先発3番手として復調を期待
ルーキーイヤーの2018年に肘を故障した影響もあり、昨季はシーズン途中から1軍に復帰。10試合に先発し、3勝4敗と不完全燃焼に終わったオリックスの田嶋大樹。今季は完全復調を目指したいところだが、オープン戦では3試合に登板して防御率6.08と精彩を欠いている。
現状、オリックスの先発ローテーションには、山岡泰輔、山本由伸と日本代表レベルの2枚看板がいるが、先発投手の駒の不足感は否めない。首脳陣やファンにとっては、左腕の田嶋には是非とも先発の3番手として確固たる地位を確立してもらいたいところだろう。
開幕が延期され調整期間が延びたことで、田嶋にも猶予ができた。この期間を生かして復調できるかどうかは、オリックスの今季の戦いの行方を大きく左右しかねない。
制球難、球数の多さが課題
田嶋の武器といえば、スリークォーターから繰り出すキレのあるスライダー。全体に占める同球種の割合は約28%と多い。奪空振率は6.2%と高くないが、被打率は.220と優れた数値をマークしている。

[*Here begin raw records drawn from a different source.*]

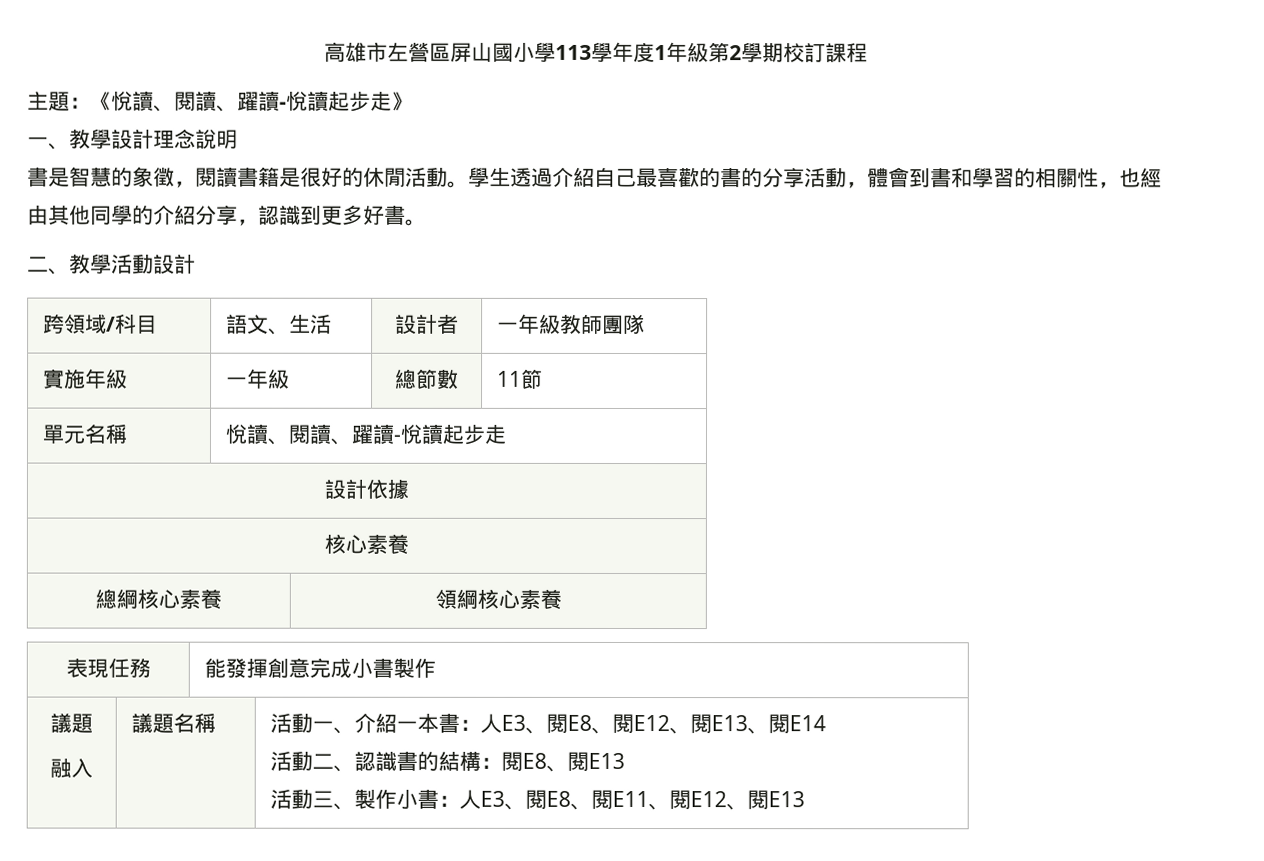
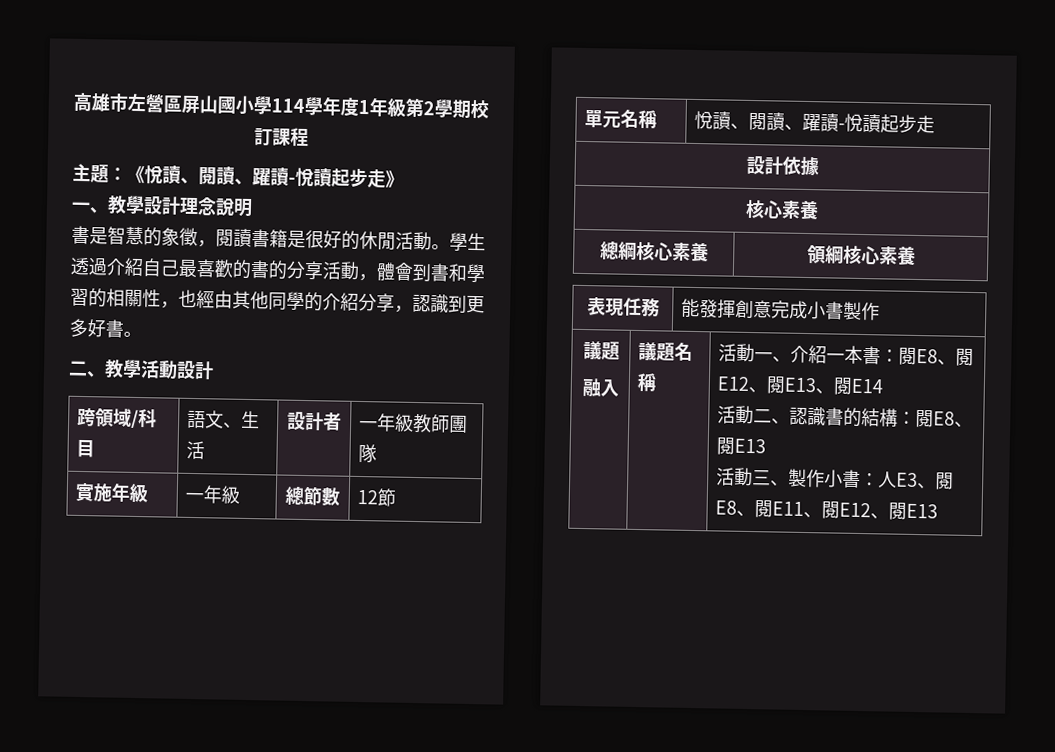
- 高雄市左營區屏山國小學113學年度1年級第2學期校訂課程
+ 高雄市左營區屏山國小學114學年度1年級第2學期校訂課程
- 實施年級 | 一年級 | 總節數 | 11節
+ 實施年級 | 一年級 | 總節數 | 12節
- 活動一、介紹一本書：人E3、閱E8、閱E12、閱E13、閱E14
+ 活動一、介紹一本書：閱E8、閱E12、閱E13、閱E14

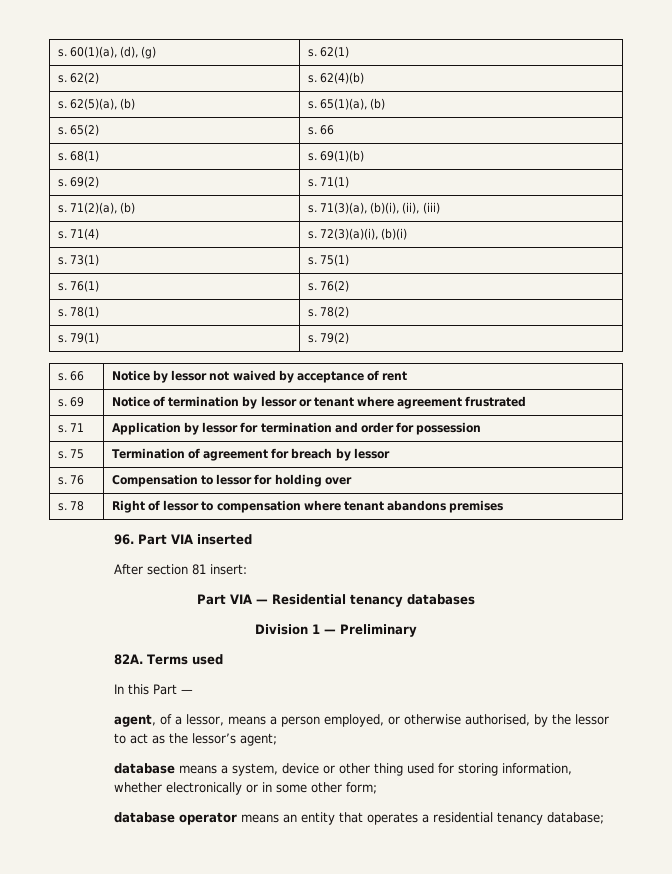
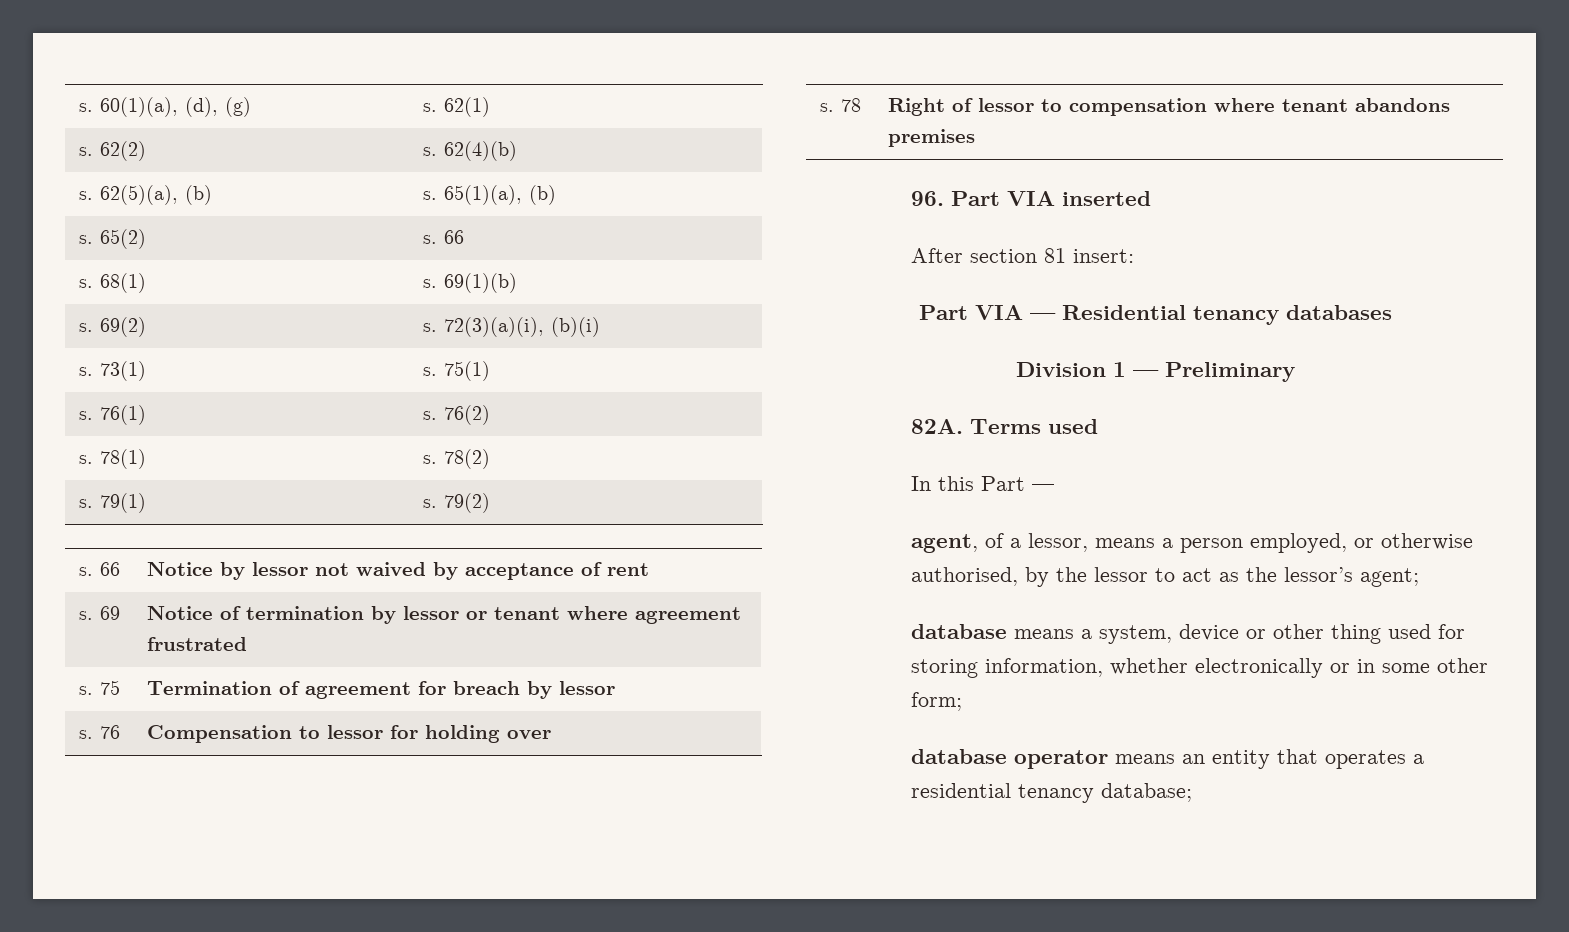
- s. 69(2) | s. 71(1)
- s. 71(2)(a), (b) | s. 71(3)(a), (b)(i), (ii), (iii)
- s. 71(4) | s. 72(3)(a)(i), (b)(i)
+ s. 69(2) | s. 72(3)(a)(i), (b)(i)
- s. 71 | Application by lessor for termination and order for possession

課題は制球力だ。2月24日の韓国・斗山との練習試合に先発し、3回2安打1失点6奪三振。数字だけをみれば好投といえるが、いかんせん球数が58球と多かった。被安打が少ない割に四球などで満塁のピンチを招くシーンもあり、結果として三振で切り抜けはしたが、球数が多くなっての「独り相撲」は、良くも悪くも田嶋らしいといったところだろうか。
故障明けだった昨季は最長でも6回までの登板で、基本的に5回前後でマウンドを降りるケースがほとんどだったが、常に球数が多かった印象。やはり先発ローテーションの柱としてシーズンを通して投げていくには、長いイニングを任せられる安心感がほしい。3月8日の日本ハムとのオープン戦でも、4回6安打2失点で要した球数は93。3四球を与えており、制球に課題を残した。

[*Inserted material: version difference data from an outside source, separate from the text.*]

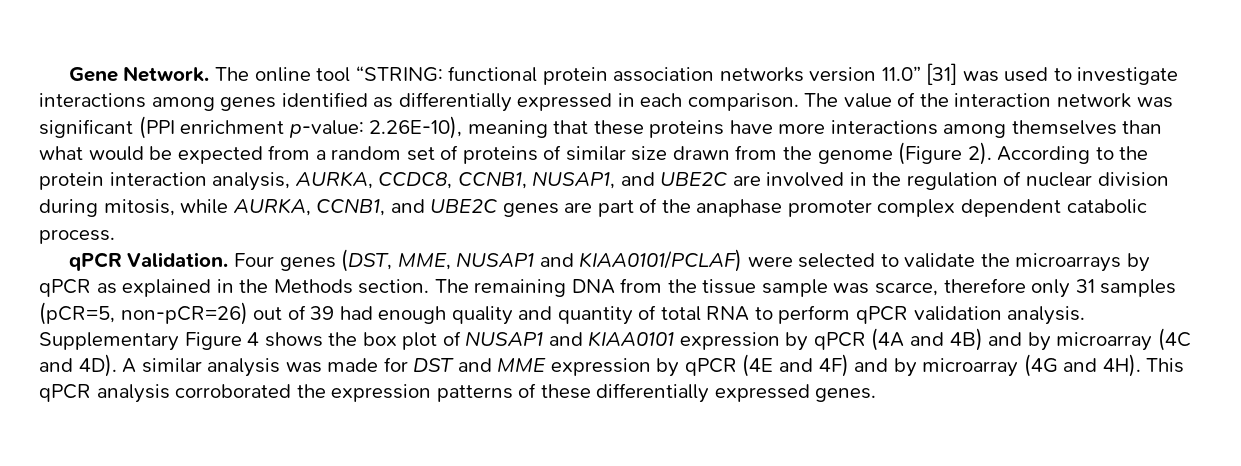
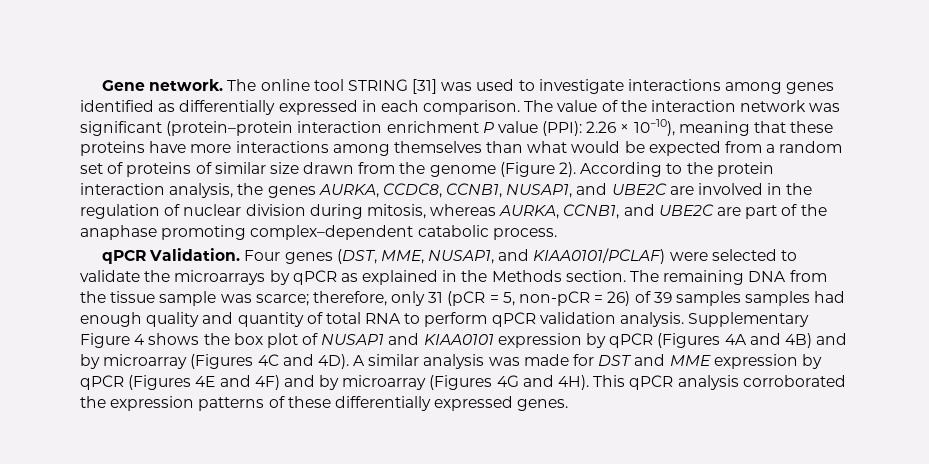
- Gene Network.
+ Gene network.
- The online tool “STRING: functional protein association networks version 11.0” [31] was used to investigate interactions among genes identified as differentially expressed in each comparison.
+ The online tool STRING [31] was used to investigate interactions among genes identified as differentially expressed in each comparison.
- The value of the interaction network was significant (PPI enrichment p-value: 2.26E-10), meaning that these proteins have more interactions among themselves than what would be expected from a random set of proteins of similar size drawn from the genome (Figure 2).
+ The value of the interaction network was significant (protein–protein interaction enrichment P value (PPI): 2.26 × 10−10), meaning that these proteins have more interactions among themselves than what would be expected from a random set of proteins of similar size drawn from the genome (Figure 2).
- According to the protein interaction analysis, AURKA, CCDC8, CCNB1, NUSAP1, and UBE2C are involved in the regulation of nuclear division during mitosis, while AURKA, CCNB1, and UBE2C genes are part of the anaphase promoter complex dependent catabolic process.
+ According to the protein interaction analysis, the genes AURKA, CCDC8, CCNB1, NUSAP1, and UBE2C are involved in the regulation of nuclear division during mitosis, whereas AURKA, CCNB1, and UBE2C are part of the anaphase promoting complex–dependent catabolic process.
- Four genes (DST, MME, NUSAP1 and KIAA0101/PCLAF) were selected to validate the microarrays by qPCR as explained in the Methods section.
+ Four genes (DST, MME, NUSAP1, and KIAA0101/PCLAF) were selected to validate the microarrays by qPCR as explained in the Methods section.
- The remaining DNA from the tissue sample was scarce, therefore only 31 samples (pCR=5, non-pCR=26) out of 39 had enough quality and quantity of total RNA to perform qPCR validation analysis.
+ The remaining DNA from the tissue sample was scarce; therefore, only 31 (pCR = 5, non-pCR = 26) of 39 samples samples had enough quality and quantity of total RNA to perform qPCR validation analysis.
- Supplementary Figure 4 shows the box plot of NUSAP1 and KIAA0101 expression by qPCR (4A and 4B) and by microarray (4C and 4D).
+ Supplementary Figure 4 shows the box plot of NUSAP1 and KIAA0101 expression by qPCR (Figures 4A and 4B) and by microarray (Figures 4C and 4D).
- A similar analysis was made for DST and MME expression by qPCR (4E and 4F) and by microarray (4G and 4H).
+ A similar analysis was made for DST and MME expression by qPCR (Figures 4E and 4F) and by microarray (Figures 4G and 4H).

直球はルーキーイヤーに最速153km、故障明けの昨季も最速151km。今年もここまで直球の走り自体は良いが、スライダーは抜け球が多いなど制球に苦しんでいる。ストライクを簡単にとれる変化球を磨いていきたいところだ。
鍵になるのはチェンジアップか
そこで鍵を握りそうな球種がチェンジアップだ。同僚で同じ左腕のアルバースも直球とスライダーの割合が高い投手であるが、そこにチェンジアップやツーシームを織り交ぜながら投球を組み立てる。昨季は不振に陥ったが、好成績を挙げた来日1年目の2018年にはツーシームが機能した。
田嶋のチェンジアップの割合は約8%と少ないものの、被打率は.130。チェンジアップを要所に織り交ぜれば、緩急により投球の幅は格段に広がる。初球から簡単にストライクをとれる変化球があれば、球数減少にも寄与するだろう。
直球が走っている時は簡単に打者を追い込めるが、長いシーズンで毎回そうはいかない。主に直球とスライダーの2種では必然的に苦しくなるため、やはりスライダー以外の変化球は必要だ。
また、故障後にフォームをマイナーチェンジしたことも投球に影響しているかもしれない。ルーキーイヤーは腕を鞭のようにしならせて全力で投げていたが、故障明けとなった昨季は、肩肘への負担も考慮してか力感のないオーソドックスなフォームに少し近づいたように感じる。
多少暴れる感じで腕を振り切っていた頃は、打者が腕の振りに惑わされる分、直球とスライダー主体でガンガン押せた。だが、現在のフォームになってからはスライダーを置きにいくケースも散見される。
対左打者のゾーン別データをみると、外角低めの投球割合が約29%とゾーン別で最も高いのだが、被打率は.333と打ち込まれている。本来は左打者の泣き所になるはずの外角低めへと逃げていくスライダーが、あまり機能していないとも考えられる。
投球フォームをモデルチェンジした今こそ、スライダー以外の球種を積極的に織り交ぜるなど、投球スタイルも変えるべきタイミングなのかもしれない。そうすれば、武器であるスライダーもよりいっそう生きるはずだ。
ポテンシャルには疑いの余地がなく、チームにとってはやってもらわないと困る投手。開幕までにどれだけ復調できるか。田嶋が今季のオリックス浮沈のカギを握っていると言っても過言ではない。